BEGIN SUPPLIED RECORDS

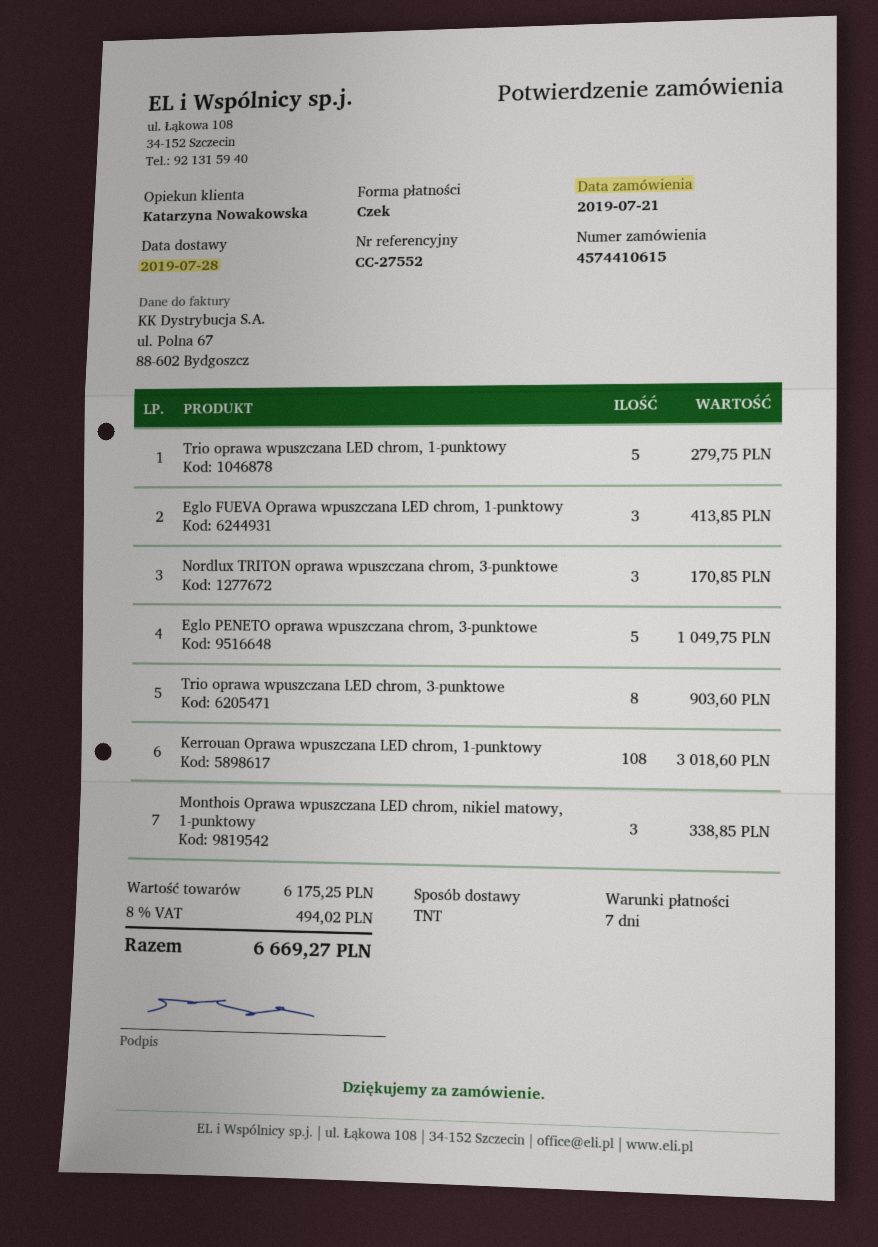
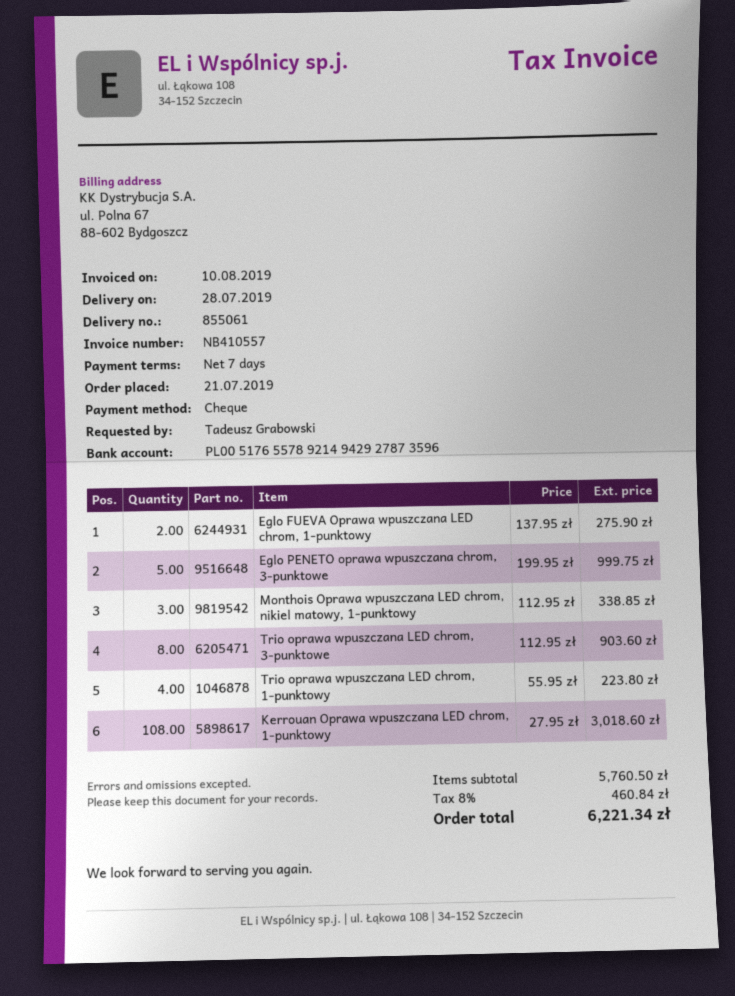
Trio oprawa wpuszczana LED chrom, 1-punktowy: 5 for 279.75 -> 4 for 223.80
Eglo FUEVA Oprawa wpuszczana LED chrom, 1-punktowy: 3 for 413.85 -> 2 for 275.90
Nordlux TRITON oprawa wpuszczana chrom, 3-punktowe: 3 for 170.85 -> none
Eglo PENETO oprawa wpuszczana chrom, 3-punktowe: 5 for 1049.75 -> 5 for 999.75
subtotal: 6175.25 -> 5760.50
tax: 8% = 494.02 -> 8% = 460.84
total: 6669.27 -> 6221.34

END SUPPLIED RECORDS
BEGIN SUPPLIED RECORDS

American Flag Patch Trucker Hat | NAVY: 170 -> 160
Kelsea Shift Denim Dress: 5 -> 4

END SUPPLIED RECORDS
BEGIN SUPPLIED RECORDS

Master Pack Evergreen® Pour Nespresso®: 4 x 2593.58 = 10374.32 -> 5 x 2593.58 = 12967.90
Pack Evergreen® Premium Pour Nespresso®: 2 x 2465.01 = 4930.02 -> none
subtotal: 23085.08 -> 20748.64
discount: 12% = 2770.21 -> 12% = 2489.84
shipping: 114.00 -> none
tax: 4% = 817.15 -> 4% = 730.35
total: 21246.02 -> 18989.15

END SUPPLIED RECORDS

* [WHAT THIS TASK INVOLVES]: Since only part of the listing is wanted, copy exactly the lines from the one holding "Trio oprawa wpuszczana" to the one holding "total: 6669.27 -> 6221.34", both included.

* [TASK OUTPUT]:
Trio oprawa wpuszczana LED chrom, 1-punktowy: 5 for 279.75 -> 4 for 223.80
Eglo FUEVA Oprawa wpuszczana LED chrom, 1-punktowy: 3 for 413.85 -> 2 for 275.90
Nordlux TRITON oprawa wpuszczana chrom, 3-punktowe: 3 for 170.85 -> none
Eglo PENETO oprawa wpuszczana chrom, 3-punktowe: 5 for 1049.75 -> 5 for 999.75
subtotal: 6175.25 -> 5760.50
tax: 8% = 494.02 -> 8% = 460.84
total: 6669.27 -> 6221.34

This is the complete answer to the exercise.